The highest-intent audience during a World Cup is not browsing social media. It is the user checking live scores at the 70th minute on live scores such as FotMob, 365Scores and AllFootball, already tracking a match, already thinking about the next bet. That is where bwise Media’s AdTech is built to operate.
Through exclusive media partnerships across the most popular football websites and apps, bwise places interactive Bet Builder units and playable ad formats directly inside live score environments. These are not standard display slots. Bet Builder integrations let users build a same-game combo from within the creative itself, arriving at the operator already pre-engaged. Playable formats run mini prediction games inside the ad unit, turning a passive impression into an interactive moment before a single click has been made.
The difference in conversion intent between a standard leaderboard banner and a contextual, interactive unit in a live score environment is not marginal. It is structural.
DO: Build ambassador equity before June, not during it
The operators who perform best during a major tournament are almost always the ones who were visible before it started. Ambassador campaigns take months to build recognition and cultural trust. Brands that launch ambassador content in May and expect ROI by July are skipping the compounding effect that makes the investment work.

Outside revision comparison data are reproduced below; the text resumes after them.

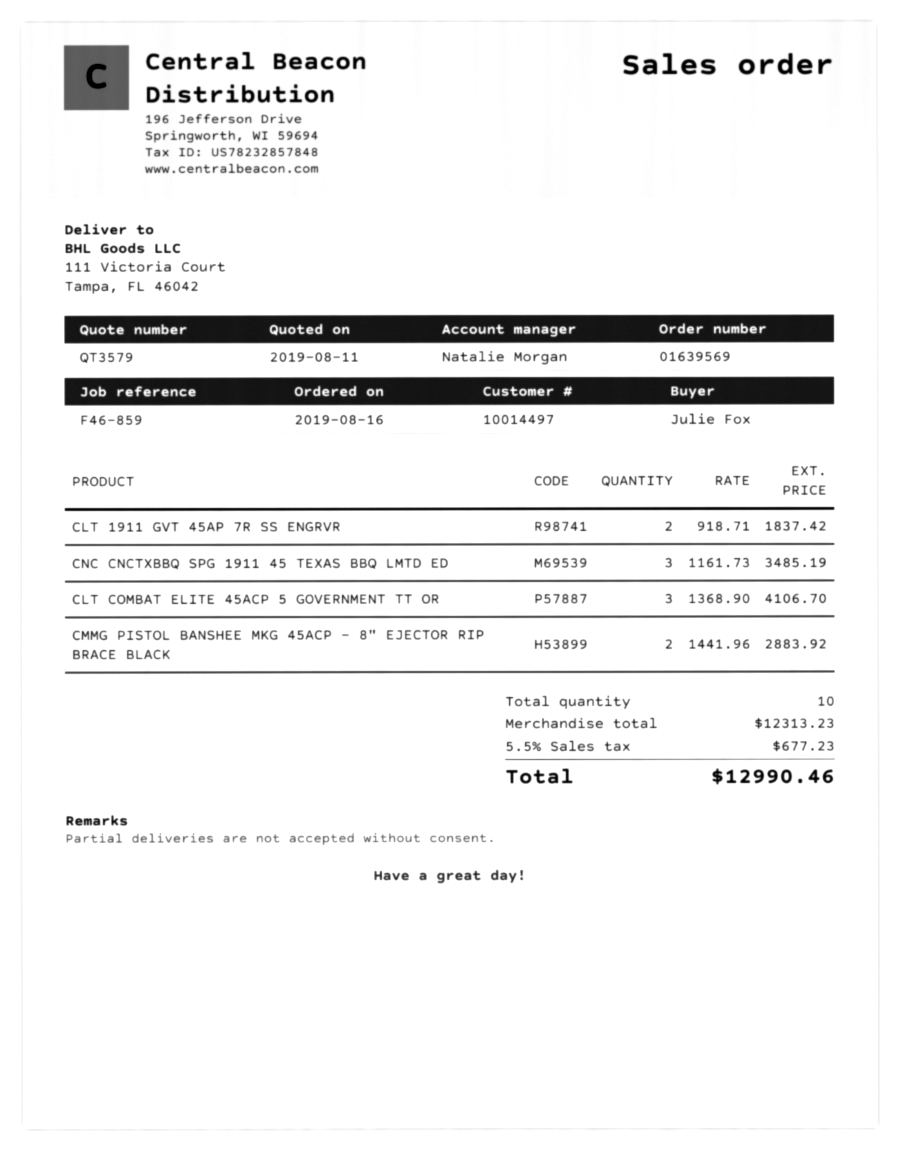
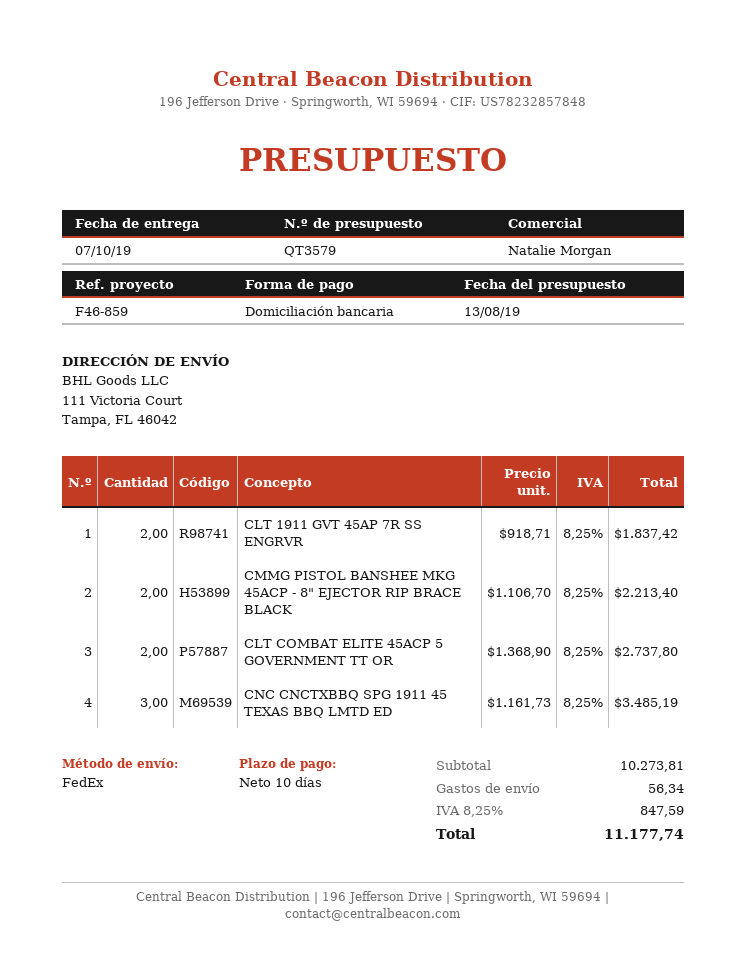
quote date: 2019-08-11 -> 2019-08-13
CLT COMBAT ELITE 45ACP 5 GOVERNMENT TT OR: 3 x 1368.90 = 4106.70 -> 2 x 1368.90 = 2737.80
CMMG PISTOL BANSHEE MKG 45ACP - 8" EJECTOR RIP BRACE BLACK: 2 x 1441.96 = 2883.92 -> 2 x 1106.70 = 2213.40
subtotal: 12313.23 -> 10273.81
shipping: none -> 56.34
tax: 5.5% = 677.23 -> 8.25% = 847.59
total: 12990.46 -> 11177.74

bwise has built this model across Latin America. Working with football icons including Carlos Tevez and Yaya Touré, bwise develops ambassador campaigns over months, not weeks, building the kind of recognition and emotional equity that no paid media budget can replicate overnight. When the World Cup arrives, those faces are already familiar to the audience and already associated with football at a personal, cultural level.
For 2026, the pre-tournament window runs now through May. That is the period to lock in ambassador agreements, produce creative assets, and run awareness campaigns that seed brand familiarity.
When the acquisition push begins in June, operators with established ambassador equity will pay significantly less per conversion than those entering cold.
Paired with strategic paid media, ambassador-led campaigns make the entire funnel more efficient. Retargeting an audience that already recognises a brand from ambassador content converts at a different rate than cold prospecting during peak-cost tournament weeks.
DON’T: Treat the World Cup as a single-channel campaign
Operators who lean entirely on paid media during a World Cup will face the same problem at every major event: they are competing with every other operator for the same inventory at the same time, driving CPMs up and ROI down.
The campaigns that generate durable results combine paid traffic with organic engagement mechanics, ambassador-driven content, affiliate creativity, and gamified retention.
Each channel feeds the others. Paid acquisition brings users in. Gamification keeps them there. Ambassador content builds the trust that makes the difference when a user is choosing between two operators with similar odds.
bwise Media supports operators across the full activation stack: paid media, adtech and programmatic creative, sponsorship facilitation, and ambassador campaign management. With exclusive reach across the most popular football platforms and dedicated operations through bwise Media Brasil, the 2026 World Cup is a tournament we are already preparing for.
The brands that win it will have started earlier than their competitors.